Daily reading: 17 February (Ash Wednesday)
Ash Wednesday - chosen fast.
The daily readings throughout Lent 2020 are taken from the Christian Aid Ireland footprints journey.
'Is not this the fast that I choose: to loose the bonds of injustice, to undo the thongs of the yoke, to let the oppressed go free, and to break every yoke? Is it not to share your bread with the hungry, and bring the homeless poor into your house; when you see the naked, to cover them, and not to hide yourself from your own kin?'
- Isaiah 58: 6-7 from full reading Isaiah 58: 1-12.
In the 1990s Harry Enfield and Paul Whitehouse used to play two comedy characters called 'Smashie and Nicey'. They were disc jockeys whose strapline was, 'I do a lot of work for charity, but I don’t like to talk about it.' The joke was that they never stopped talking about it. People can often be suspicious of celebrities who 'do a lot of work for' charity. They wonder whether the celebrity in question might have an ulterior motive to boost their own career in some way.
Whilst this may not always be a fair conclusion to jump to, it shows that people care not just about the giving, but also about the motivation behind it. Is it selfless or is it self-serving?
In Matthew chapter 6 Jesus talks about the right motivation for giving to the needy. Not for glory or for fame. But, because we care and because it is the right thing to do.
Jesus doesn’t say to those listening to his sermon 'if' you give to the needy. He naturally assumes that his followers will care deeply about those in need and so it is only necessary to give them instructions for 'when' you give to the needy rather than to convince them they should.

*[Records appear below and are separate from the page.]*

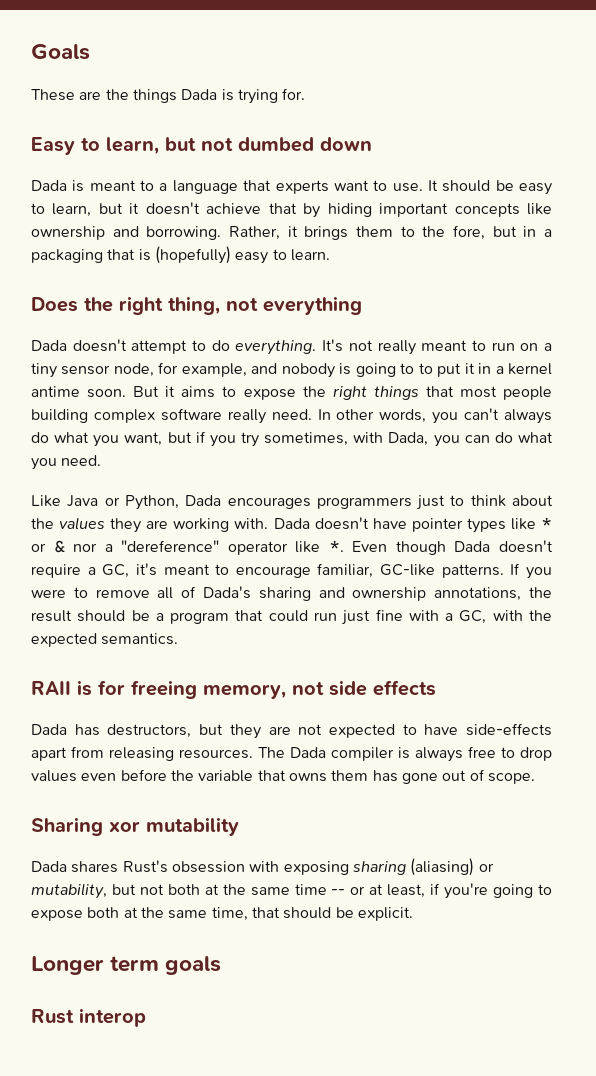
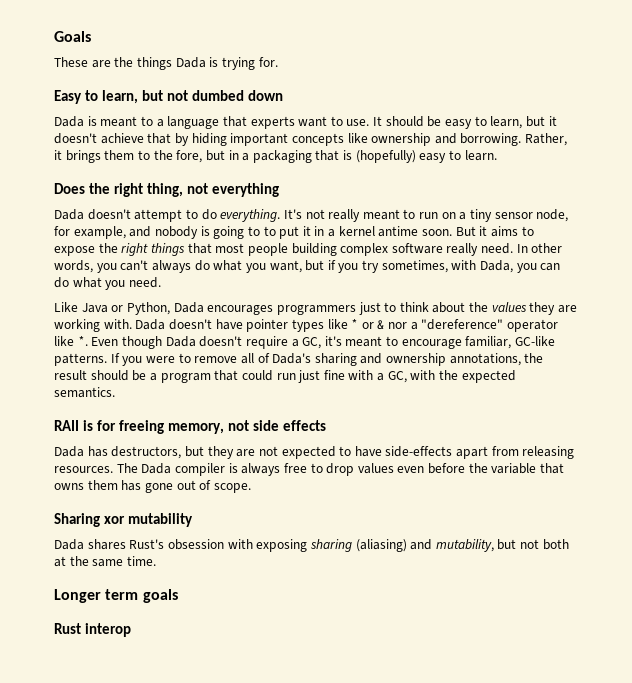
[478,863,494,872] or -> [410,539,433,550] and
[294,883,552,899] [31,907,413,921] time -- or at least, if you're going to expose both at the same time, that should be explicit. -> [126,556,156,566] time.

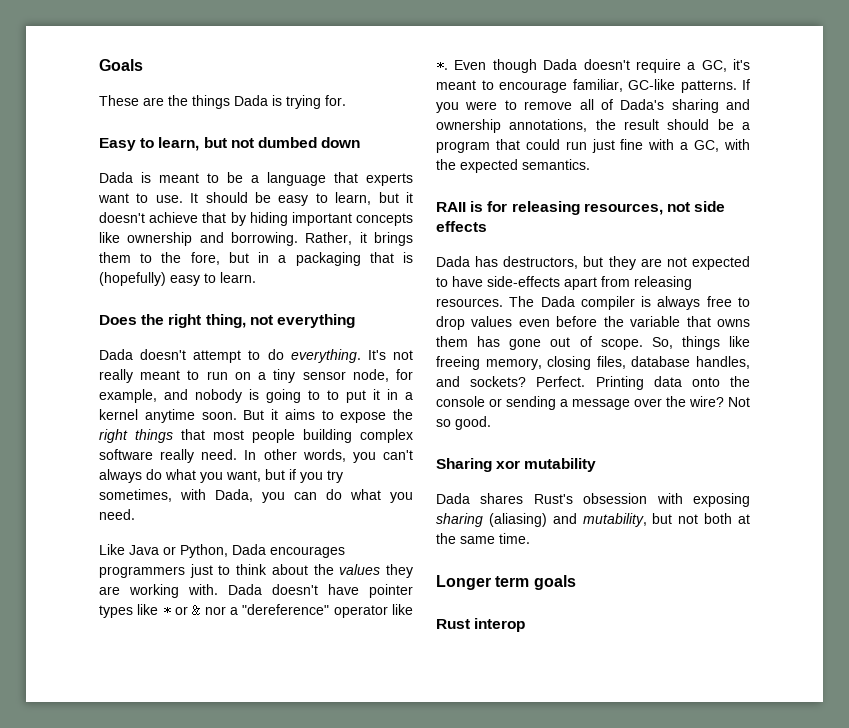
(153, 121) none -> [227,172,243,183] be
[378,226,419,237] antime -> [144,409,195,423] anytime
[119,420,225,434] freeing memory, -> [511,201,663,215] releasing resources,
(251, 488) none -> [651,336,750,350] [436,356,750,370] [436,376,750,390] [436,396,750,410] [436,416,491,430] So, things like freeing memory, closing files, database handles, and sockets? Perfect. Printing data onto the console or sending a message over the wire? Not so good.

I think that Jesus’ instructions for giving are exemplified by the many supporters of Christian Aid who quietly, without fuss or fanfare give of their time and money to help others. People who they have never met and who will never be able to say thank you.
People like Faith, from Kenya, whose story is the focus of our Lent Appeal this year. Christian Aid helped Faith’s community to build a dam, which provides water during times of drought, which are increasingly common due to climate change. The water held by the dam allows Faith to plant vegetables and water her trees so that her crops will thrive and she can feed herself and her family.
If you are one of those people who give to the work of Christian Aid, I want to say thank you. You may never see the impact of your giving or meet the people who have been helped. But, Jesus reminds his followers that our Father in heaven sees what is done in secret and the reward will be from him.
May God bless us as we embark on this Footprints Journey of Lent reflections together.
Thank you that you care deeply for those in need. As your followers, help us to have generous hearts and to share with you in the work of caring for the needy and the oppressed. Help us to love others quietly, selflessly and without fanfare. Hoping, not for the affirmation of people, but for the smile of our Father in heaven.
Today's contributor is Rosamond Bennett. Rosamond is the CEO of Christian Aid Ireland. She joined in September 2012 after having worked in the corporate sector for 22 years. She is an elder in Whitehead Presbyterian Church, is married to Karl and has three teenage children.
Something to read
Something to think about
Ash Wednesday is the beginning of Lent and a day of preparing to set aside the next six weeks for considering how we live our lives together with God, a day to consider our own mortality and our shared humanity. From dust we are and to dust we shall all return.
As the threshold for Lent, it can be considered a ‘liminal’ time – a time which can bring change and transformation for individuals and communities. This time might involve a more focused time of prayer, reflection or even fasting.
Standing on this threshold, we are invited to hear the words written in Isaiah 58:6-7
“Is not this the fast that I choose: to loose the bonds of injustice, to undo the thongs of the yoke, to let the oppressed go free, and to break every yoke? Is it not to share your bread with the hungry, and bring the homeless poor into your house; when you see the naked, to cover them, and not to hide yourself from your own kin?”
As we enter a period of reflecting or fasting we can become aware of what we crave, more alert to the compulsions that control us. From there, we can explore ways of naming these compulsions before God and looking for ways of being free from them. Whilst vital for the deepening of our inner lives we must find a way for this to turn into action or we risk losing ourselves in our own piety. Global change, in the first instance is an inside job, but it must move on from there. Repentance - the U-turn change of direction, must find expression in our lives. Faith must result in action.
May this time of fasting be a time when our senses are heightened so we can see and to take notice of those who are held by the bonds of injustice, those who are held by the yoke of oppression and how may we work with them to loosen and break. That together we might shout out, to not hold back and to fast in a way that makes our voices heard on high.
Something to do
What might you do to turn faith into action this lent? How might we give energy to raise the awareness of the suffering of others?
Something to pray
O God, advocate of all who are oppressed,
You shatter our illusions of righteousness
and unmask our divided hearts,
in order that we might be filled with longing for justice and generosity
and so be made whole.
And as justice and generosity
are true marks of a heart turning towards you,
let our actions as well as our intentions
bear witness for the longing of our hearts.
Today's reflection is by members of the Christian Aid worship and theology collective.